What you should do: Where the records below show the word "weight" in a line, please copy that line.

*** Data supplied Section Begins ***

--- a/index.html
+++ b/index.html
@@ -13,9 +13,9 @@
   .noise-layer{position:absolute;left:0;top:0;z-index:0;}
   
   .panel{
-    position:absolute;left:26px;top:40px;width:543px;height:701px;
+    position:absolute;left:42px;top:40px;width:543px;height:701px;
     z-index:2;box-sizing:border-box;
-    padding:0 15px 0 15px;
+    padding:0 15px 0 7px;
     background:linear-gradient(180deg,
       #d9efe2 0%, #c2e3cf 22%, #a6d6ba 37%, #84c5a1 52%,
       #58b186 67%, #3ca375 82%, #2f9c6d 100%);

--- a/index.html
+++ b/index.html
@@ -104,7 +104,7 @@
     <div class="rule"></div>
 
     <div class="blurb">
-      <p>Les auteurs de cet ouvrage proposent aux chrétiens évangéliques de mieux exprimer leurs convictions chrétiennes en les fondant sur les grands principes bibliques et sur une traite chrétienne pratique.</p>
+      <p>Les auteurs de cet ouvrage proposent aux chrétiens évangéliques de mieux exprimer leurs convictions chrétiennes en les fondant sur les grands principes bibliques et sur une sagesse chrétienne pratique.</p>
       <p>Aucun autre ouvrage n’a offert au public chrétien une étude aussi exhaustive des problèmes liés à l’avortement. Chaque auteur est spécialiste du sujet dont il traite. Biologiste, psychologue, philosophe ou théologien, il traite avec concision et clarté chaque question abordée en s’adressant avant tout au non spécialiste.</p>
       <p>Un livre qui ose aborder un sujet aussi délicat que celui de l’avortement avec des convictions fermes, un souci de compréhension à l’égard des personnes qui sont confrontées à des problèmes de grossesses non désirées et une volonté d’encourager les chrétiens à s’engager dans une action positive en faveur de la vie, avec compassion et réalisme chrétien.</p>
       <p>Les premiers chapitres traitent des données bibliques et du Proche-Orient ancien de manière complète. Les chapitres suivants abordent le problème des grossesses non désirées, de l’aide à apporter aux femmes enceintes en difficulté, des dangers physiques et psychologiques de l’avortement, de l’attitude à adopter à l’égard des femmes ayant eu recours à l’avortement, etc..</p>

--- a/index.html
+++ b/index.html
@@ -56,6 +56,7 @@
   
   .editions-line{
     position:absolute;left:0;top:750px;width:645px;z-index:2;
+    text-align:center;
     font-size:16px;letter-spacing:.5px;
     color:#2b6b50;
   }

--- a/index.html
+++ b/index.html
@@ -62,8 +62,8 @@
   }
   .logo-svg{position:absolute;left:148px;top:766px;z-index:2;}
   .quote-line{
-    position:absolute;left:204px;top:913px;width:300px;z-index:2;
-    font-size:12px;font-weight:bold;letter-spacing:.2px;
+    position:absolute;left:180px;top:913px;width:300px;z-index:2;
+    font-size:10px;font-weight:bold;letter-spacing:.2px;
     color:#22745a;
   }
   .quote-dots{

*** Data supplied Section Ends ***

Answer to this task:
-    font-size:12px;font-weight:bold;letter-spacing:.2px;
+    font-size:10px;font-weight:bold;letter-spacing:.2px;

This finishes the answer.